# INSTRUCTIONS TO FOLLOW
From the records below, output exactly the lines running from the line containing "html: <div> <svg>" through the line containing "margin: 12px 8px", and no others.

── EXTRACTED RECORDS

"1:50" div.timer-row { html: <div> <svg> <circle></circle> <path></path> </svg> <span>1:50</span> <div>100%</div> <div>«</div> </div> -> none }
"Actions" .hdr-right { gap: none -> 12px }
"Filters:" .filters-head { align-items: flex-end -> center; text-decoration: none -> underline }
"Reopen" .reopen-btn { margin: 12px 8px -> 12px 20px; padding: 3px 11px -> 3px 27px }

────
── EXTRACTED RECORDS

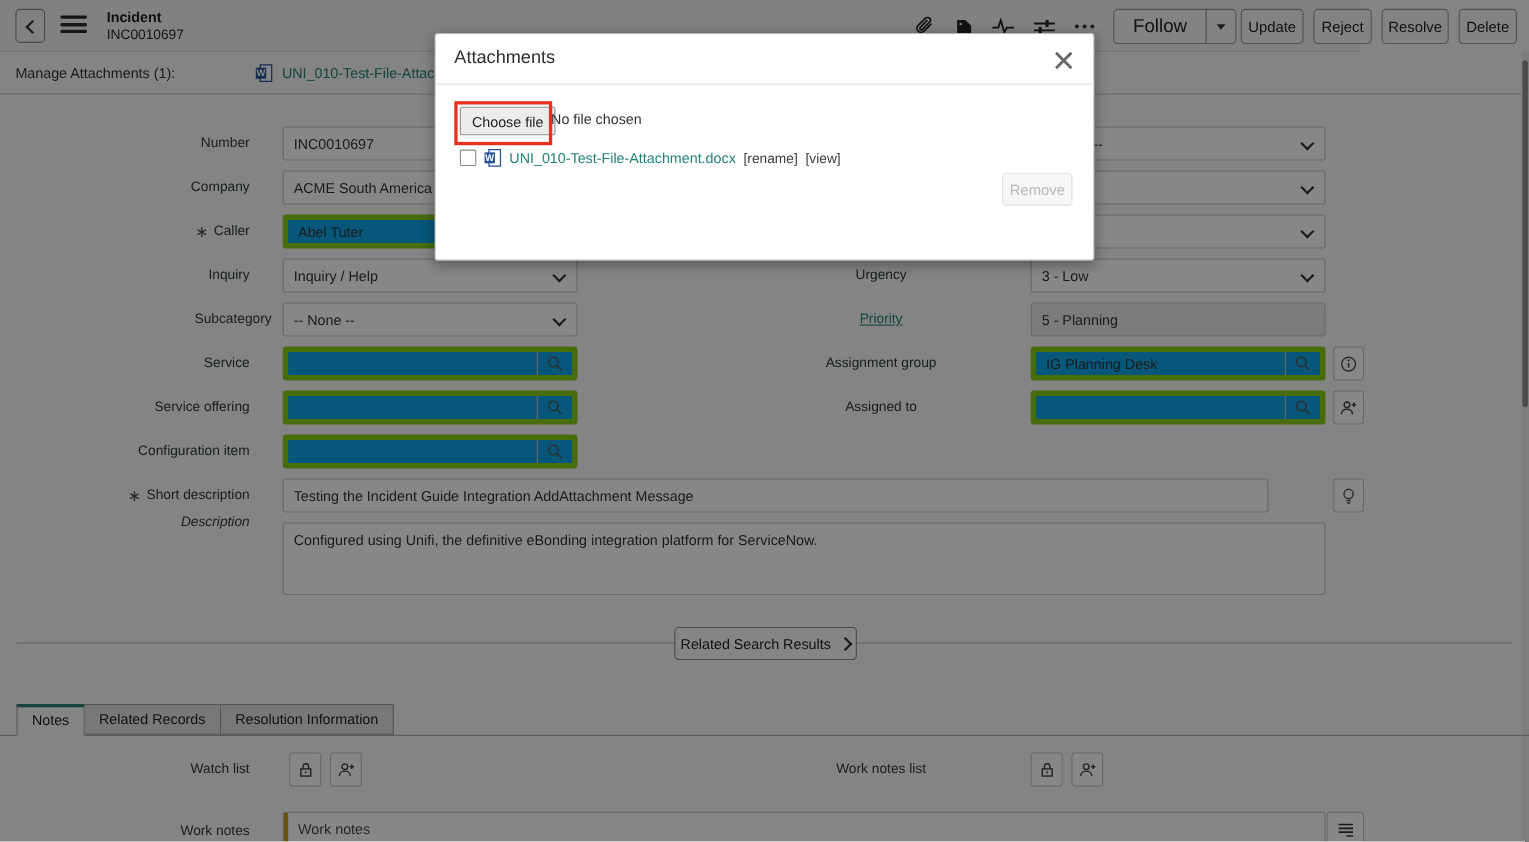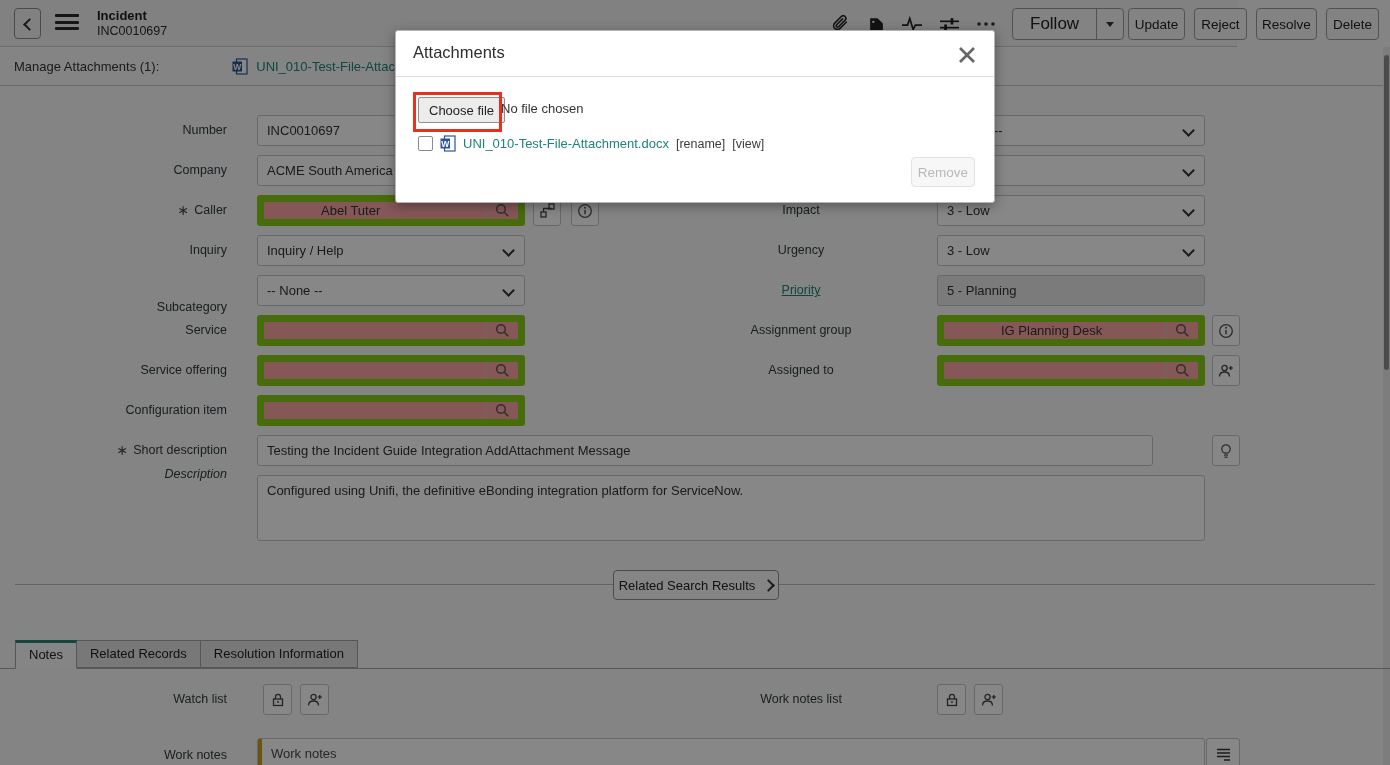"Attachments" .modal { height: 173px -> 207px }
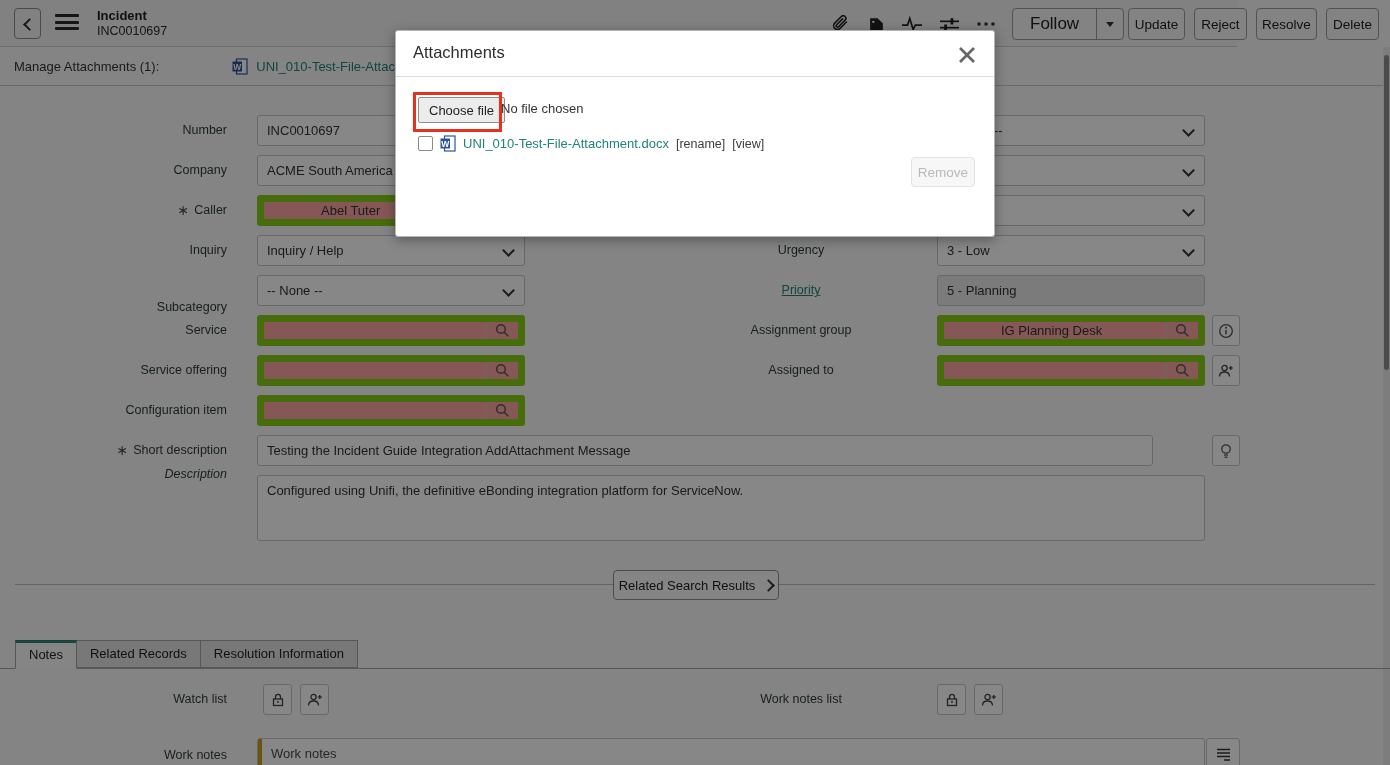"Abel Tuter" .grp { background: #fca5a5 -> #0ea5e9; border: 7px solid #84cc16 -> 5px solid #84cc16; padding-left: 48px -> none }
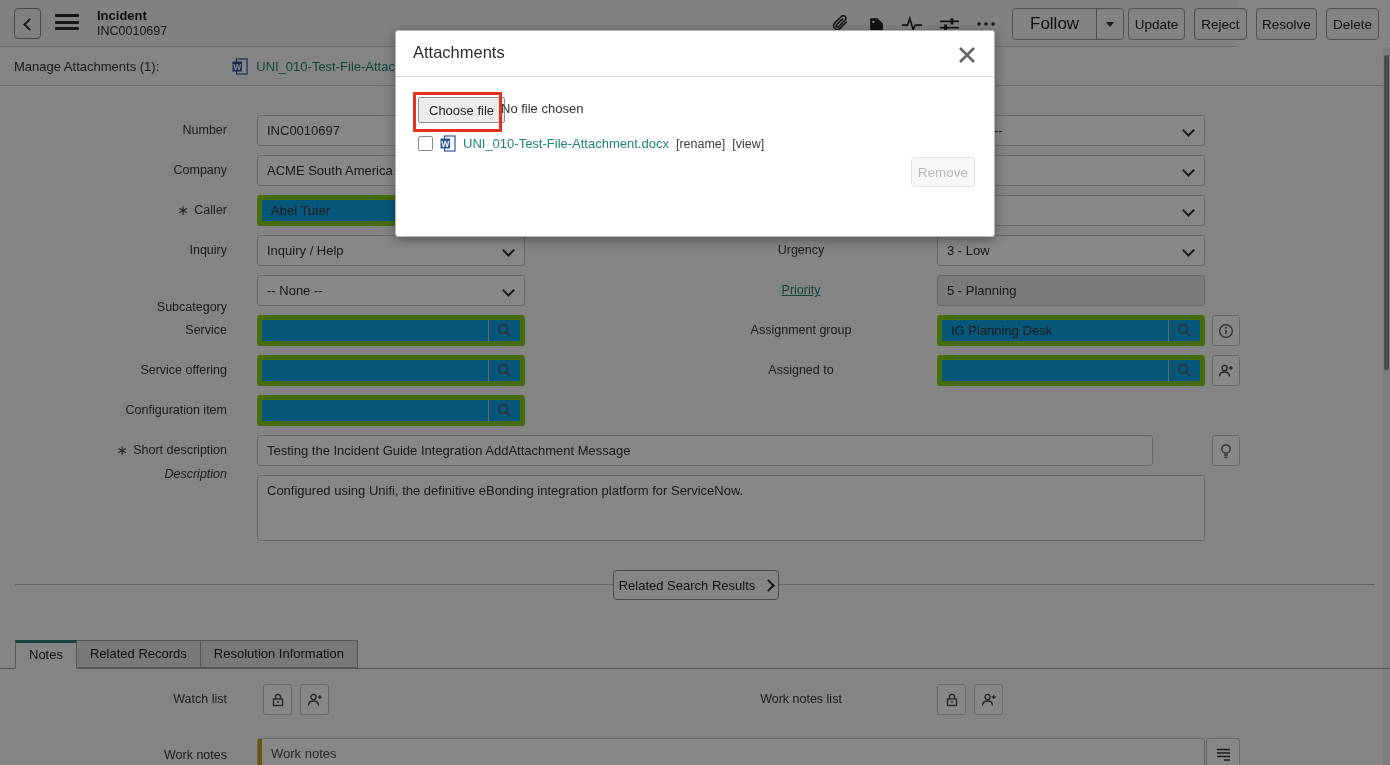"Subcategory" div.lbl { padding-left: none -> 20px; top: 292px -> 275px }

────

# RESULT OF THE EXERCISE
"1:50" div.timer-row { html: <div> <svg> <circle></circle> <path></path> </svg> <span>1:50</span> <div>100%</div> <div>«</div> </div> -> none }
"Actions" .hdr-right { gap: none -> 12px }
"Filters:" .filters-head { align-items: flex-end -> center; text-decoration: none -> underline }
"Reopen" .reopen-btn { margin: 12px 8px -> 12px 20px; padding: 3px 11px -> 3px 27px }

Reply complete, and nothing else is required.